It is a Sunday morning, and as I open my blinds to the light into my room, I see heaven. Little angels descend gracefully, spreading a blanket of beauty, purity, and perfection over this tainted world. Large and small, round and irregular, snowflakes drift by my window, giving me a wink and continuing on their way. They fall to the earth and either melt or cling onto solidity. Either way, I smile.
As I put on my slippers and get ready to wash up in the bathroom, I ponder my day. My roommate stirs, then rolls over. He squints his eyes furiously and pulls the covers over his head.
"What the hell are you doing?" he mumbles accusingly, digging deeper into his homemade foxhole. He wonders how I could be so cheerful on such an early Sunday morning. I go to answer him, but he has rolled back over, and so I don't bother him. I grab a powdered donut and wolf it down, then go into the bathroom to clean up. Coming back, I look outside the window to see that there are already six inches on the ground, each flake glistening in the sunlight. I put on layers of shirts, pants, and socks, and open the door.
"I'll be back in a while," I say to my roommate as I slip on my gloves and hat, ready to go outside.
I start to make a snow fort, stacking snowball upon snowball until it is as high as my waist. Personalities start to scurry their way upon me in rapid fashion. First, with the raccoon hat that my uncle gave me for Christmas, I become Davy Crockett defending the Alamo. I drop to my stomach as imaginary bullets whisper by my ears, the cold Texan snow starting to numb my skin. Suddenly, for no reason whatsoever, I jump to my feet and become the master Bruce Lee, proceeding to destroy the snow fort with my massive spinning roundhouses. Halfway finished I pause to catch my breath, and instead my breath catches me. The air being so fresh catches me by surprise, and I nearly stumble and fall. I think of a breath mint, the way the air tastes afterwards, and I laugh. Soon I am finished with the fort and ready for the snowbank. I march over near it like some type of body builder, my arms out to the side, my legs see-sawing back and forth, carrying the excess weight of layered clothing on my body. I look up to the snowbank, say something to the effect of "yeah, all right," and run full speed towards it. I leap over it in a half somersault, and land in some type of odd position where my legs are closer to my head than they should be. Fortunately, it does not hurt. In fact, it is one of the best feelings that I've ever had.
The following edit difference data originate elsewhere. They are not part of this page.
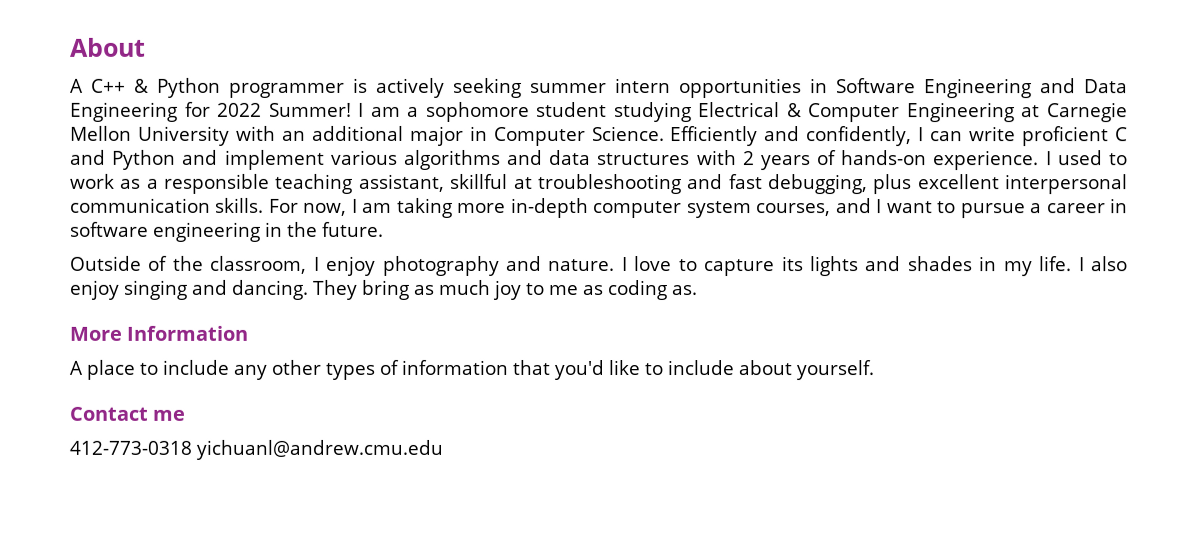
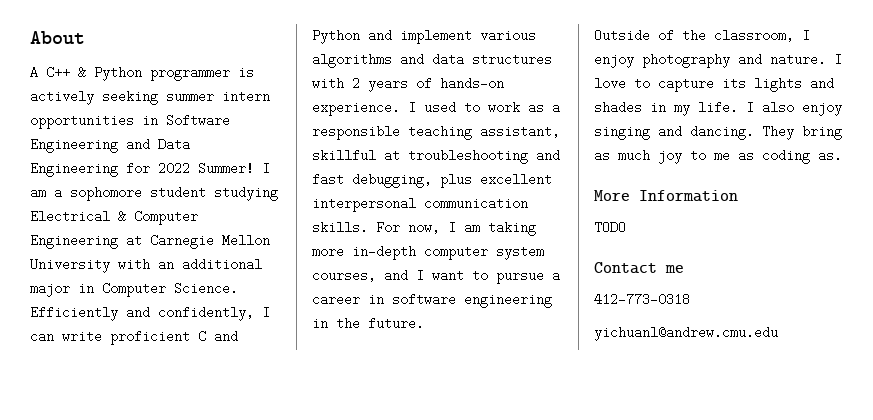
[69,359,874,381] A place to include any other types of information that you'd like to include about yourself. -> [594,221,626,234] TODO
(192, 447) none -> (690, 299) //

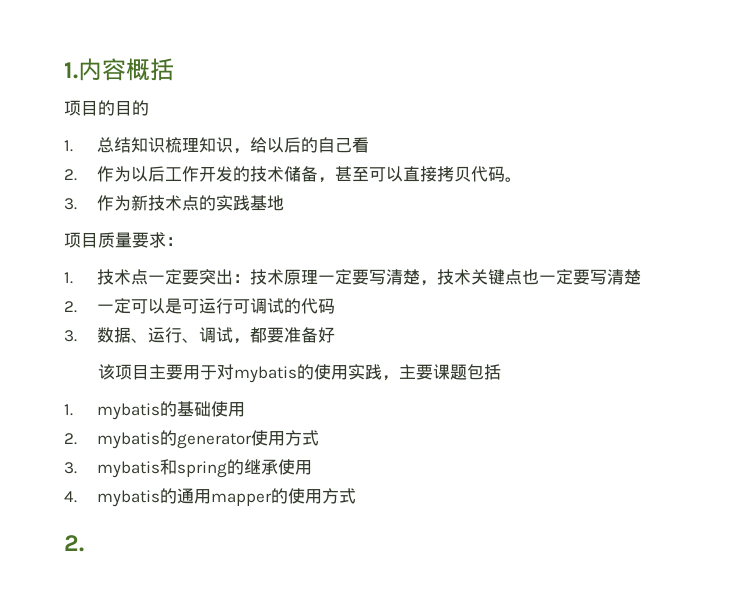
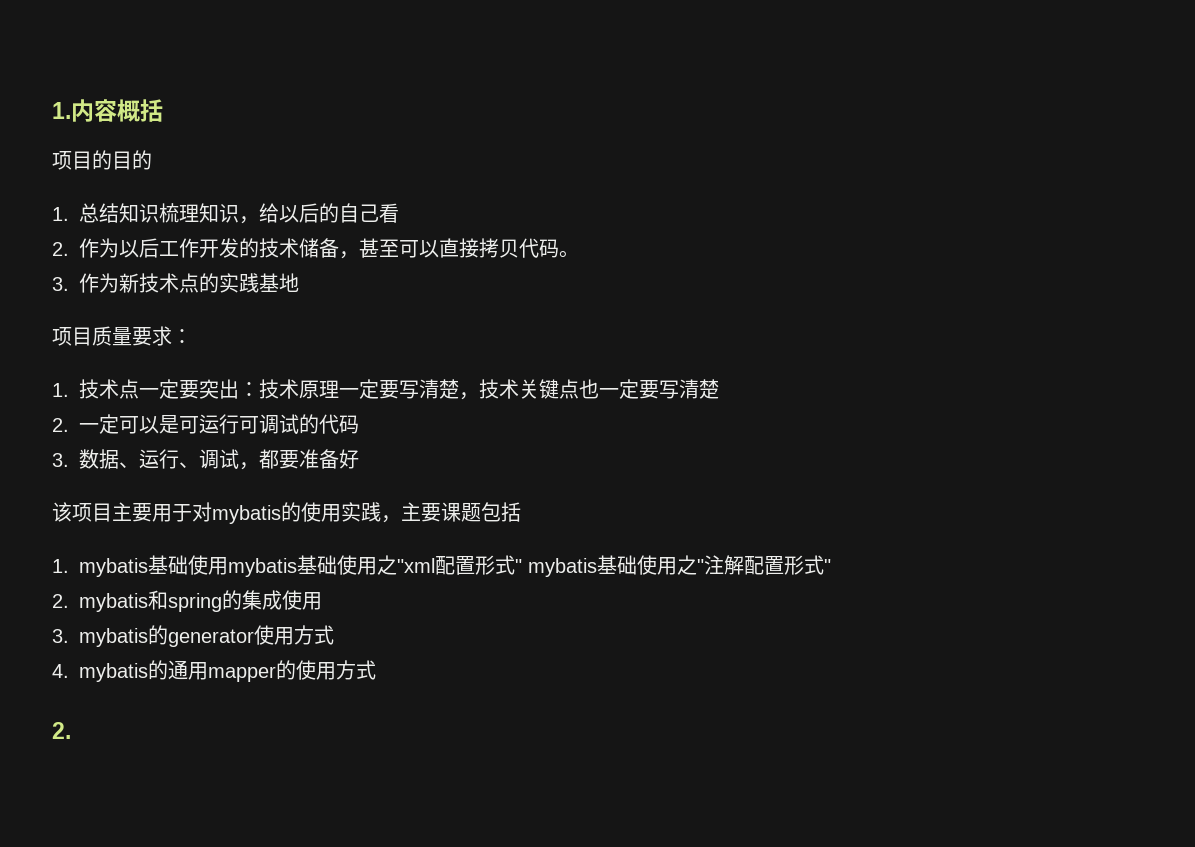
[159,401,245,417] [64,433,77,445] 的基础使用 // 2. -> [148,555,831,577] [52,590,322,612] [52,629,69,643] 基础使用mybatis基础使用之"xml配置形式" mybatis基础使用之"注解配置形式" // 2. mybatis和spring的集成使用 // 3.
[64,459,312,478] // 3. mybatis和spring的继承使用 -> (334, 635) none

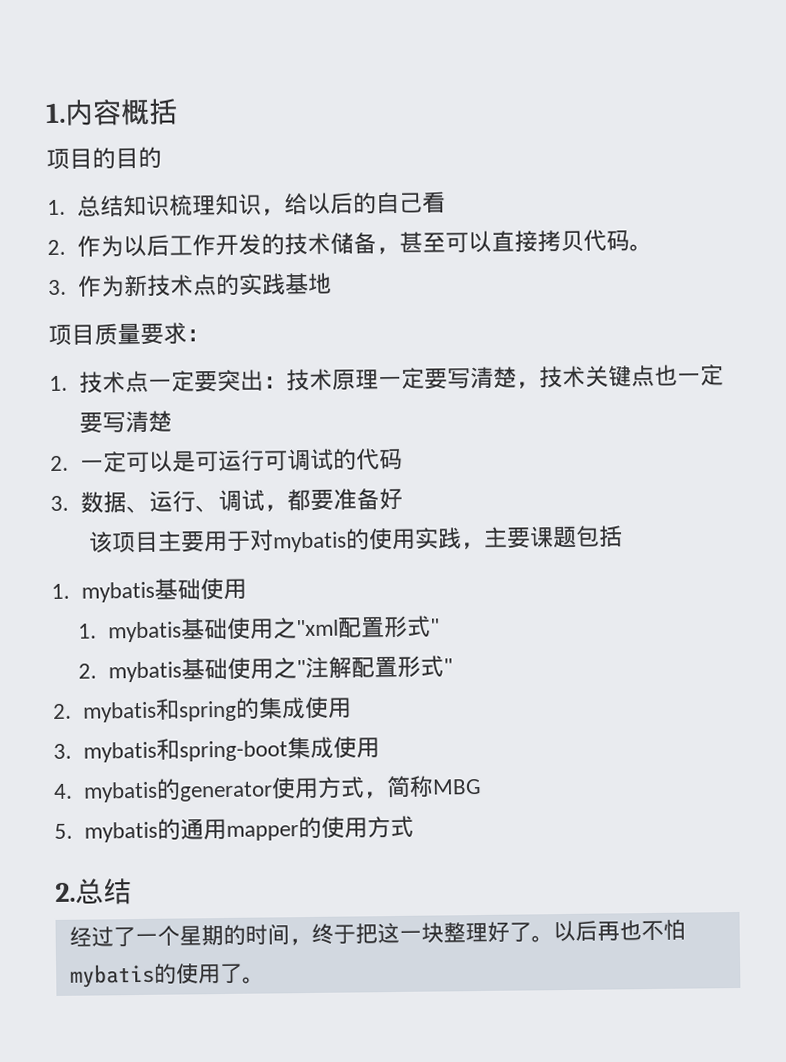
(228, 566) none -> [78,623,98,639] // 1.
(522, 566) none -> [78,663,98,679] // 2.
(148, 637) none -> [155,736,380,762] [53,781,158,803] 和spring-boot集成使用 // 4. mybatis
[52,664,69,678] // 4. -> [363,775,482,799] [54,823,73,839] ，简称MBG // 5.
(71, 730) none -> [75,878,132,905] [68,919,686,948] [69,963,265,988] 总结 // 经过了一个星期的时间，终于把这一块整理好了。以后再也不怕mybatis的使用了。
I lay in the snow for a while, and then I get ambitious and jump to my feet. I run over to an area of fresh snow, and form a firmly packed snowball in my hands. I begin to roll it across the yard, and as it increases in magnitude, the smile on my face gets closer and closer to each of my ears. When I am done building my snowman, I stand up and close my eyes. With total assurance I fall back blindly, knowing full well that the plush snow will catch me with its billions of tiny hands. I look up, and notice the sun starting to lick the corners of the bright blue sky. I wave my arms back and forth like a swimmer, stand up, and take a look at the snow angel that I've made. Once again, I smile.
I hear a voice, and recognize it to be my roommates's, who has finally woken. He laughs softly in between bursts of calling me a crazy lunatic. I start to feel the sting of the cold wind, and I suddenly feel a strong urge for hot chocolate. I remember that we have some in the room, and I begin to make my way back. My eyes growing wide in anticipation, I run into the room, strip off all my snow-laden clothes, and plop down on the beanbag. The microwave informs me that the hot chocolate is finished, and I drink it in a matter of seconds, realizing that my tongue will be tingling for the rest of the day. Slowly my nose and the tips of my fingers change from the beet red color caused by the cold to their normal flesh tone.
Right now you are probably thinking, "Is this kid eighteen years old? What kind of college freshman makes snow angels on a blustery winter morning?" I must admit that, even at eighteen, I do make the occasional snow angel, but I do it for a reason. There is something about the snow that is peaceful, and it is one of the only places where I can become completely innocent again and not have to worry about a trouble in the world. Everyone needs a place like this. Without some release, stress becomes an all too familiar occurrence in one's life, and coping in the adult world becomes much too cumbersome. Fortunately, the snow is my release.
Later on that evening, when I was finishing my homework, I came across a math problem that I was having a difficult time solving. So I told myself to stop and relax for a few moments. My mind wandered back to my time in the snow, and suddenly this impossible problem that I couldn't figure out before became very possible. The solution drifted to me as quickly and as gracefully as the snow had fallen that morning, and I smiled.